L’arrosoir du jardin

Cette année, la glycine a tellement poussé que l’amoncellement des grappes fleuries et l’embrouillamini de ses tiges enroulées sur elles-mêmes et couvertes de feuilles a dégouliné le long du mur et absorbé une partie des objets disparates qui, souvent, aboutissent là dans le jardin des grands-parents. C’est comme ça que grand-père a perdu son arrosoir et qu’il a massacré notre dimanche.

Les enfants se sont fait disputer, toujours à jouer avec les outils de jardin et à ne rien ranger, ces monstres. Mais ils se sont défendus avec tant de sincérité qu’il a bien fallu les croire. Mimi avec sa salopette éléphant était la plus touchante des trois, sa petite bouille d’enfant espiègle renfrognée au-dessus d’un Dumbo, oreilles au vent, qui s’envolait sur son plastron. Et avec ça, toujours pas d’arrosoir, par cette chaleur !
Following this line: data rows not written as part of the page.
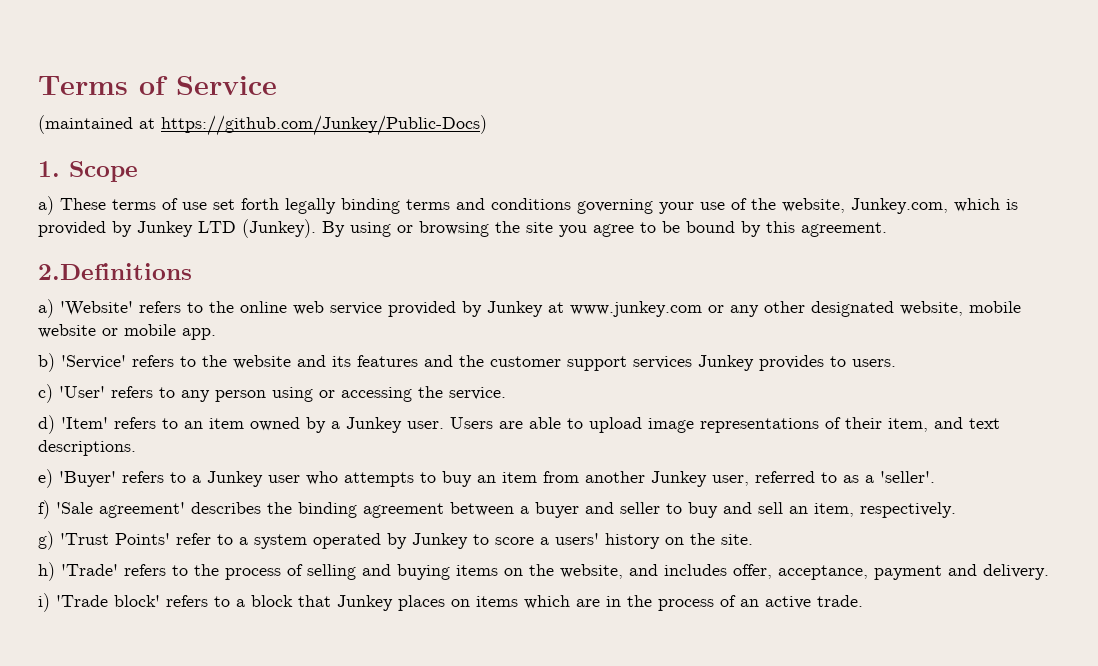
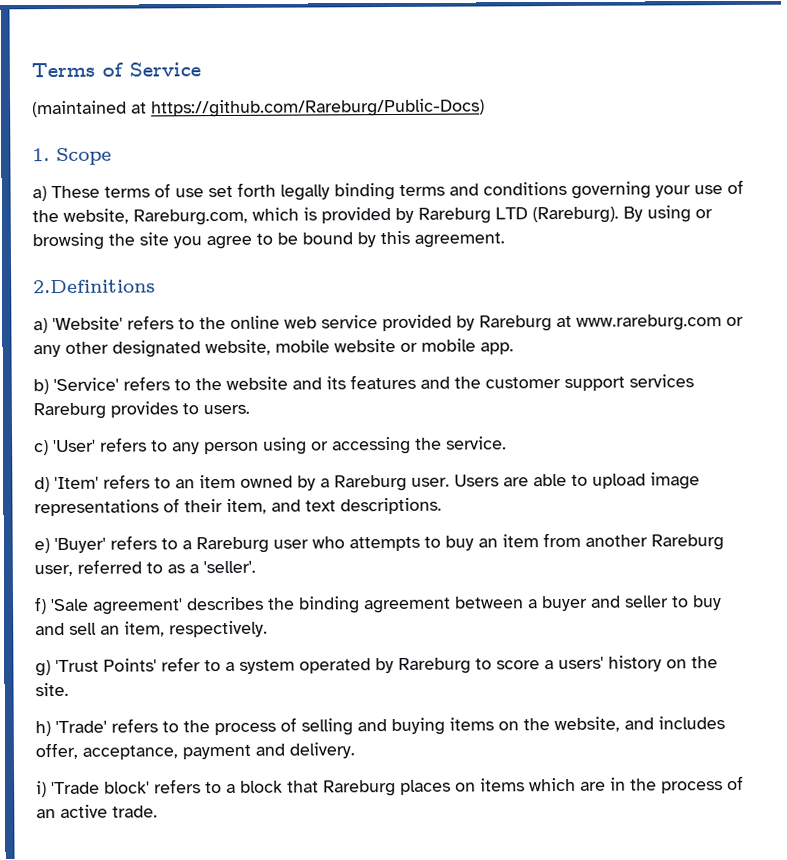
[161,115,487,136] https://github.com/Junkey/Public-Docs) -> [151,98,485,118] https://github.com/Rareburg/Public-Docs)
[851,198,948,214] Junkey.com, -> [133,208,248,226] Rareburg.com,
[137,219,316,238] Junkey LTD (Junkey). -> [418,206,619,224] Rareburg LTD (Rareburg).
[487,301,702,317] Junkey at www.junkey.com -> [479,314,722,332] Rareburg at www.rareburg.com
[698,355,754,371] Junkey -> [33,402,106,420] Rareburg
[346,417,402,433] Junkey -> [334,474,407,492] Rareburg
[207,471,263,487] Junkey -> [196,536,269,554] Rareburg
[651,471,707,487] Junkey -> [651,534,724,551] Rareburg
[412,533,468,549] Junkey -> [398,657,471,674] Rareburg
[337,595,393,611] Junkey -> [323,779,396,797] Rareburg

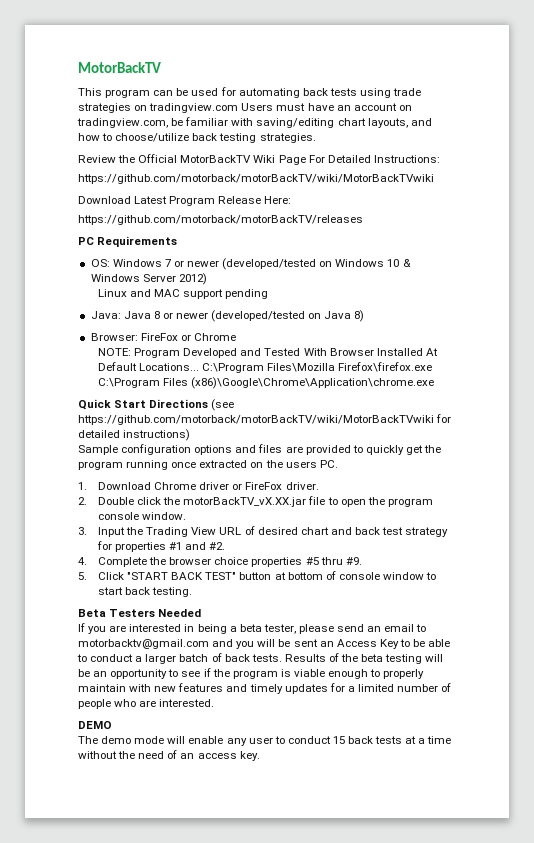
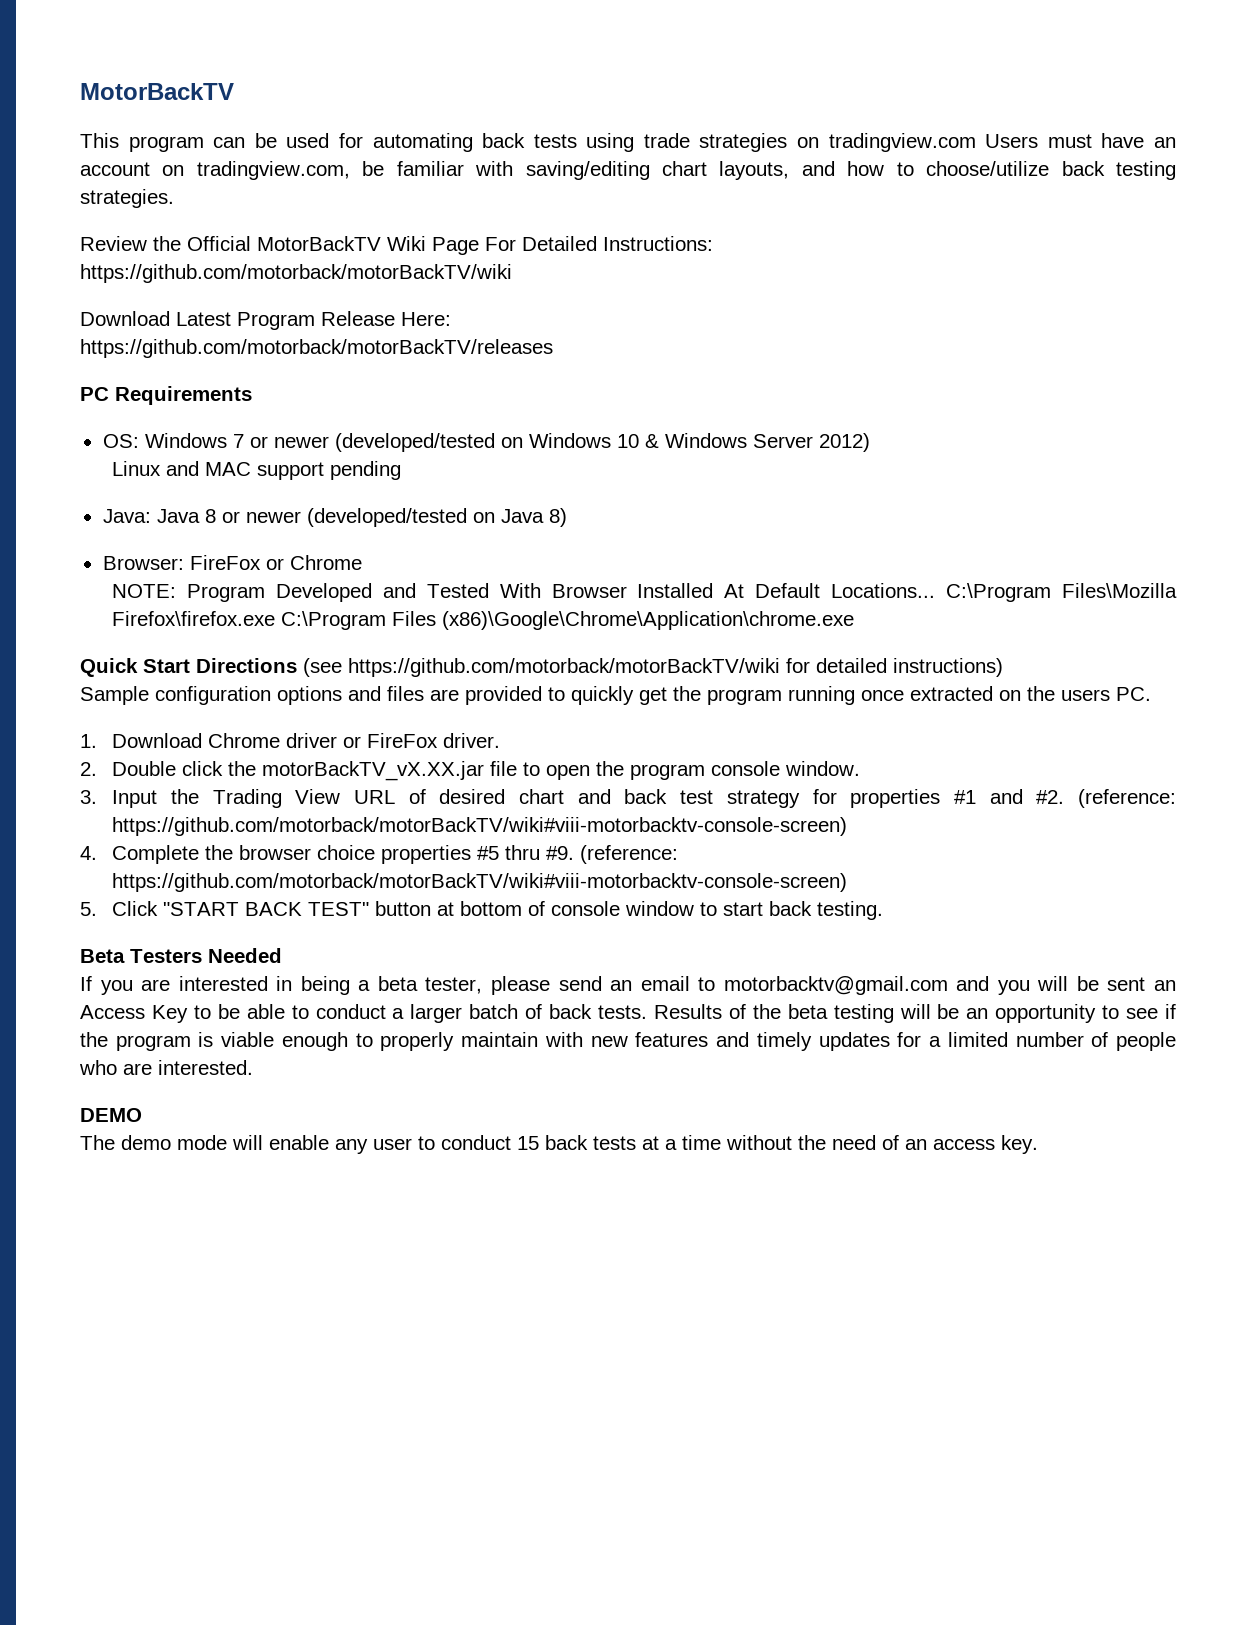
[78,174,434,184] https://github.com/motorback/motorBackTV/wiki/MotorBackTVwiki -> [80,264,512,283] https://github.com/motorback/motorBackTV/wiki
[78,415,434,425] https://github.com/motorback/motorBackTV/wiki/MotorBackTVwiki -> [348,658,780,677] https://github.com/motorback/motorBackTV/wiki
(226, 546) none -> [1078,789,1177,808] [112,817,848,836] (reference: https://github.com/motorback/motorBackTV/wiki#viii-motorbacktv-console-screen)
(362, 561) none -> [580,845,679,864] [112,873,848,892] (reference: https://github.com/motorback/motorBackTV/wiki#viii-motorbacktv-console-screen)

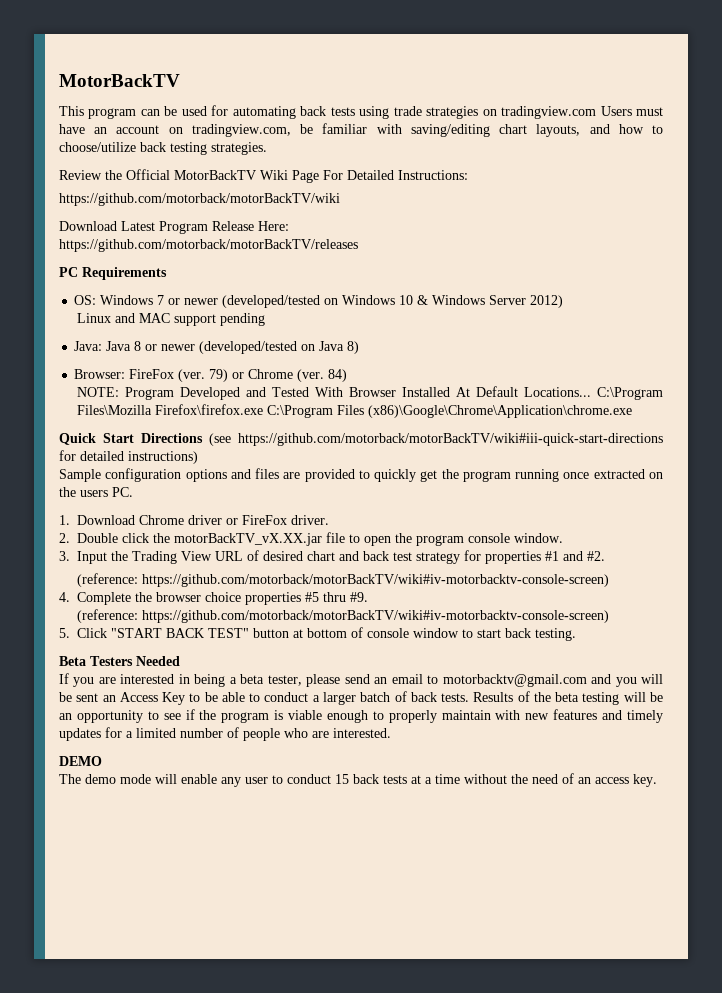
(261, 562) none -> [178,369,229,382] (ver. 79)
(362, 562) none -> [297,369,348,382] (ver. 84)
[348,658,780,677] https://github.com/motorback/motorBackTV/wiki -> [238,433,663,446] https://github.com/motorback/motorBackTV/wiki#iii-quick-start-directions
[1078,789,1177,808] [112,817,848,836] (reference: https://github.com/motorback/motorBackTV/wiki#viii-motorbacktv-console-screen) -> [76,573,609,587] // (reference: https://github.com/motorback/motorBackTV/wiki#iv-motorbacktv-console-screen)
[580,845,679,864] [112,873,848,892] (reference: https://github.com/motorback/motorBackTV/wiki#viii-motorbacktv-console-screen) -> [76,609,609,623] // (reference: https://github.com/motorback/motorBackTV/wiki#iv-motorbacktv-console-screen)

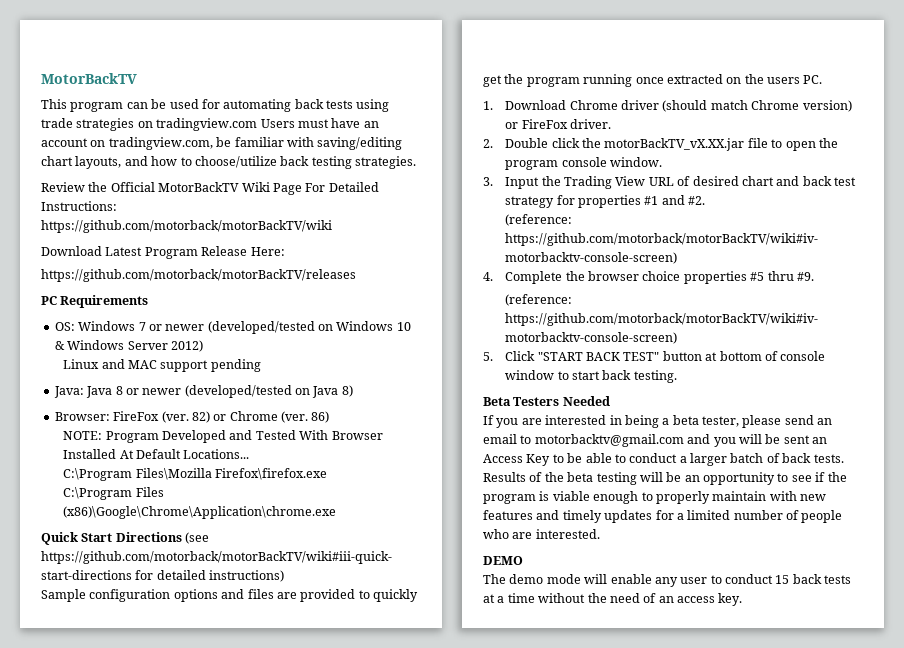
[209,369,229,382] 79) -> [191,411,210,423] 82)
[328,369,348,382] 84) -> [311,411,330,423] 86)
(591, 392) none -> (250, 454) //
(263, 409) none -> (328, 474) //
(222, 520) none -> [662,100,852,112] (should match Chrome version)

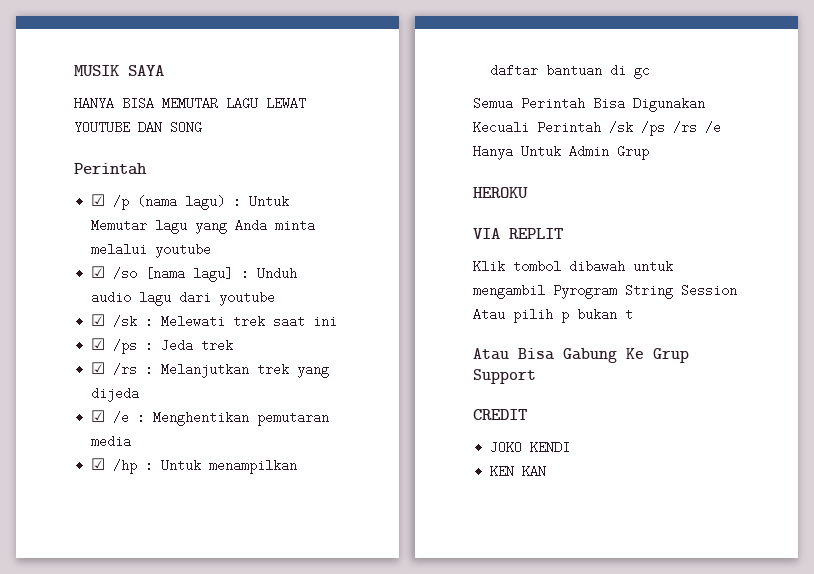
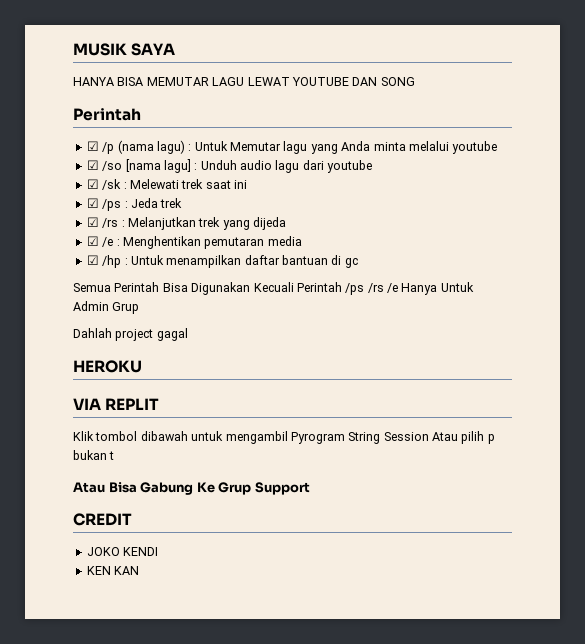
[609,121,633,134] /sk -> (342, 287) none
(649, 152) none -> [73,328,188,341] // Dahlah project gagal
Le chat, couché sur les dalles sommeillait en ronronnant, insensible à l’atmosphère agitée. Quelle affaire pour un simple arrosoir, semblait-il ronronner. Qu’ils arrosent avec mon écuelle, ça ira bien !

Mais Pépé en a fait une affaire de principe : c’est son arrosoir ou rien. Le coquemar en cuivre, le chaudron à confitures, la cocotte-minute Seb, les louches de toutes les tailles, on lui a tout proposé, Mimi lui a même apporté sa dînette. Mais il n’en a pas démordu. Tout le monde en a pris pour son grade, le désordre des enfants, l’étourderie de Mémé, il haranguait si fort qu’on l’aurait cru armé d’un haut-parleur, comme le père Poupard à la fête de la St Laurent.

Qu’il la mette en veilleuse, Pépé, grommelaient les jumeaux terrés dans leur chambre et qui n’osaient plus sortir, même si pour une fois ils n’y étaient pour rien.

Mémé sermonnait son têtu de mari. Voyons Jacquot, tu te donnes en spectacle, on va bien le retrouver, cet arrosoir, au pire, on demande aux voisins.

Ça, jamais ! s’était écrié Pépé mais où est donc passé ce foutu machin ? J’ai retourné l’appentis, la cave, le garage ! C’est une malédiction !

Tes boutures vont crever, avait-il ajouté dans l’espoir d’entrainer la pacifique Mémé dans sa mauvaise humeur.

C’est la première fois que cet arrosoir disparait ! Tu ne trouves pas ça bizarre, toi ?

Mémé temporisait, elle connaissait son bourru de Jacquot. Elle était à la cuisine, avait fourragé dans les placards, préparé le gouter des enfants et discrètement, avait rempli une bouilloire qu’elle avait vidée petit à petit sur ses boutures. Une goutte d’eau était tombée sur le chat qui s’était ébroué, s’était levé et s’était éloigné, hautain. De la cave on entendait résonner la voix courroucée de Pépé. Soudain le tonnerre avait grondé, et tandis que la pluie s’abattait sur le jardin, de grandes bourrasques avaient fait chavirer les ramures, avaient soulevé la glycine et libéré l’arrosoir.